Task requirements: A faithful copy of the entries, without any pictures, is what is needed here.

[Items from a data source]
☆ ☆ ☆ ☆ ☆ ☆ ☆

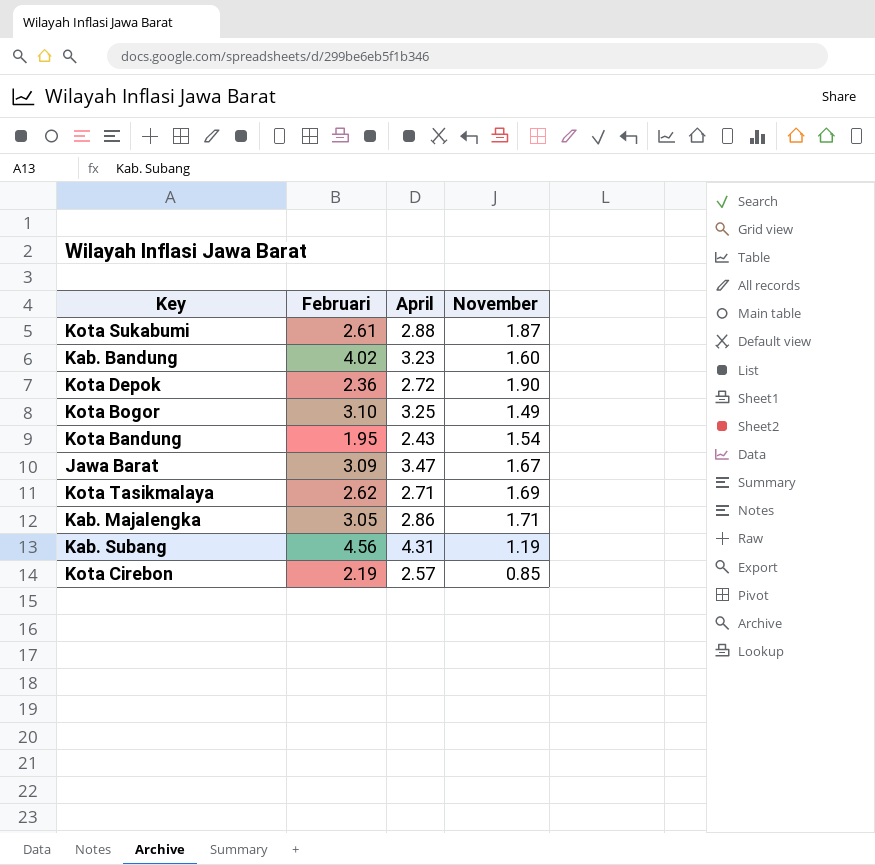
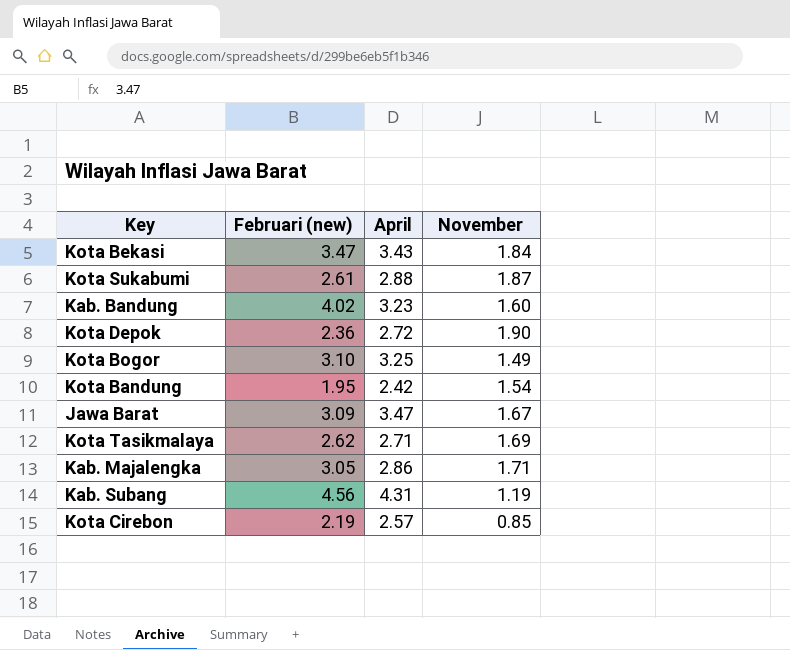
column name: Februari -> Februari (new)
row Kota Bekasi: none -> 3.47 | 3.43 | 1.84
Kota Bandung | April: 2.43 -> 2.42

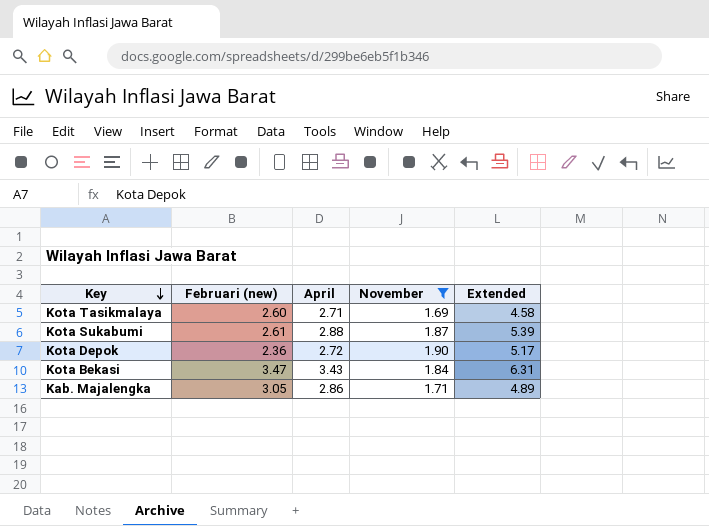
filter: none -> November >= 1.69
row order: none -> Key descending
column Extended | formula: none -> [April] * [November]
Kota Tasikmalaya | Februari (new): 2.62 -> 2.60

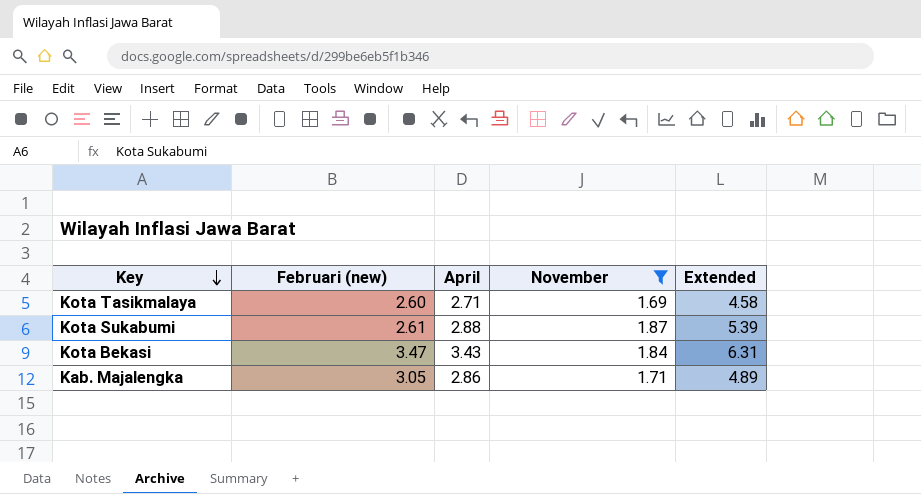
row Kota Depok: 2.36 | 2.72 | 1.90 | 5.17 -> none

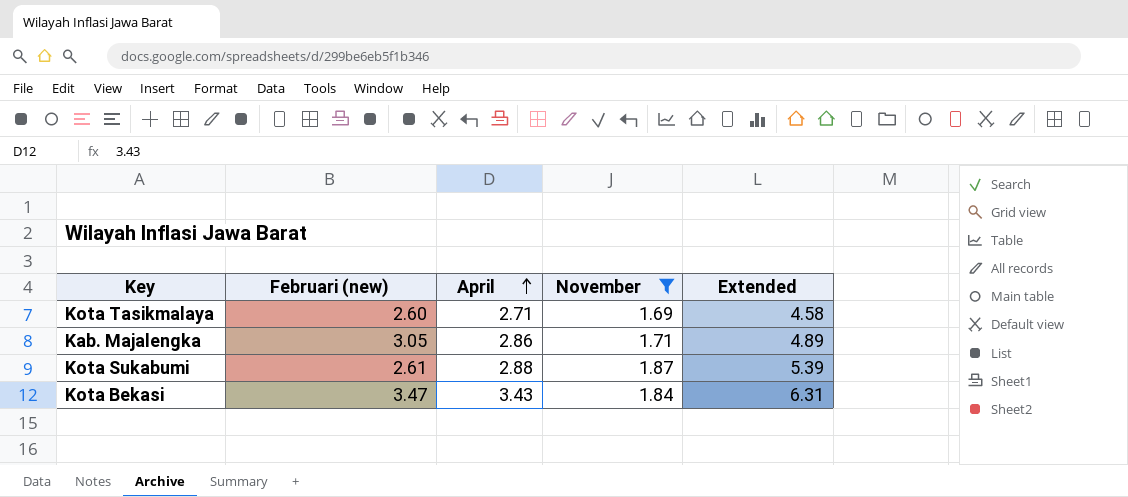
row order: Key descending -> April ascending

☆ ☆ ☆ ☆ ☆ ☆ ☆

Task answer:
column name: Februari -> Februari (new)
row Kota Bekasi: none -> 3.47 | 3.43 | 1.84
Kota Bandung | April: 2.43 -> 2.42

filter: none -> November >= 1.69
row order: none -> Key descending
column Extended | formula: none -> [April] * [November]
Kota Tasikmalaya | Februari (new): 2.62 -> 2.60

row Kota Depok: 2.36 | 2.72 | 1.90 | 5.17 -> none

row order: Key descending -> April ascending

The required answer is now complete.